**INSTRUCTIONS TO FOLLOW**
Copy all of the data below without altering a single line.
** Opening EXTRACTED DATA block **
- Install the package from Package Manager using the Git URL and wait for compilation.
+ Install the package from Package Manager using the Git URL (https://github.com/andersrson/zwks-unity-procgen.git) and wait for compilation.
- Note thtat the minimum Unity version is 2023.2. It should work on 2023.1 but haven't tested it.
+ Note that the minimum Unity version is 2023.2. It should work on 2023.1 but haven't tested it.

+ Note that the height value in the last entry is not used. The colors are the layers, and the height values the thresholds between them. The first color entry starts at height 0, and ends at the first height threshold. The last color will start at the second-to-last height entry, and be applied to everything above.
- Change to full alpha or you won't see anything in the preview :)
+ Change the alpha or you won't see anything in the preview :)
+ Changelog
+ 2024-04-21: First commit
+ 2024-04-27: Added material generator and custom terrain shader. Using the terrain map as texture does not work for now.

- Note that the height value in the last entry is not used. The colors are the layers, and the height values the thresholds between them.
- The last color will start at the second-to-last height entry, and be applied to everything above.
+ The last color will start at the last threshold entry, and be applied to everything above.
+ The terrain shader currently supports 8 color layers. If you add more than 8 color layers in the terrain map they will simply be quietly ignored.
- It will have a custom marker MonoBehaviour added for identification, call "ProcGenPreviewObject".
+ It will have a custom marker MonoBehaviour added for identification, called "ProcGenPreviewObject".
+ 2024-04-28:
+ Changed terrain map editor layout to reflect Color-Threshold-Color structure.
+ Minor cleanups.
** Closing EXTRACTED DATA block **
**OUTPUT FOR THIS TASK**
- Install the package from Package Manager using the Git URL and wait for compilation.
+ Install the package from Package Manager using the Git URL (https://github.com/andersrson/zwks-unity-procgen.git) and wait for compilation.
- Note thtat the minimum Unity version is 2023.2. It should work on 2023.1 but haven't tested it.
+ Note that the minimum Unity version is 2023.2. It should work on 2023.1 but haven't tested it.

+ Note that the height value in the last entry is not used. The colors are the layers, and the height values the thresholds between them. The first color entry starts at height 0, and ends at the first height threshold. The last color will start at the second-to-last height entry, and be applied to everything above.
- Change to full alpha or you won't see anything in the preview :)
+ Change the alpha or you won't see anything in the preview :)
+ Changelog
+ 2024-04-21: First commit
+ 2024-04-27: Added material generator and custom terrain shader. Using the terrain map as texture does not work for now.

- Note that the height value in the last entry is not used. The colors are the layers, and the height values the thresholds between them.
- The last color will start at the second-to-last height entry, and be applied to everything above.
+ The last color will start at the last threshold entry, and be applied to everything above.
+ The terrain shader currently supports 8 color layers. If you add more than 8 color layers in the terrain map they will simply be quietly ignored.
- It will have a custom marker MonoBehaviour added for identification, call "ProcGenPreviewObject".
+ It will have a custom marker MonoBehaviour added for identification, called "ProcGenPreviewObject".
+ 2024-04-28:
+ Changed terrain map editor layout to reflect Color-Threshold-Color structure.
+ Minor cleanups.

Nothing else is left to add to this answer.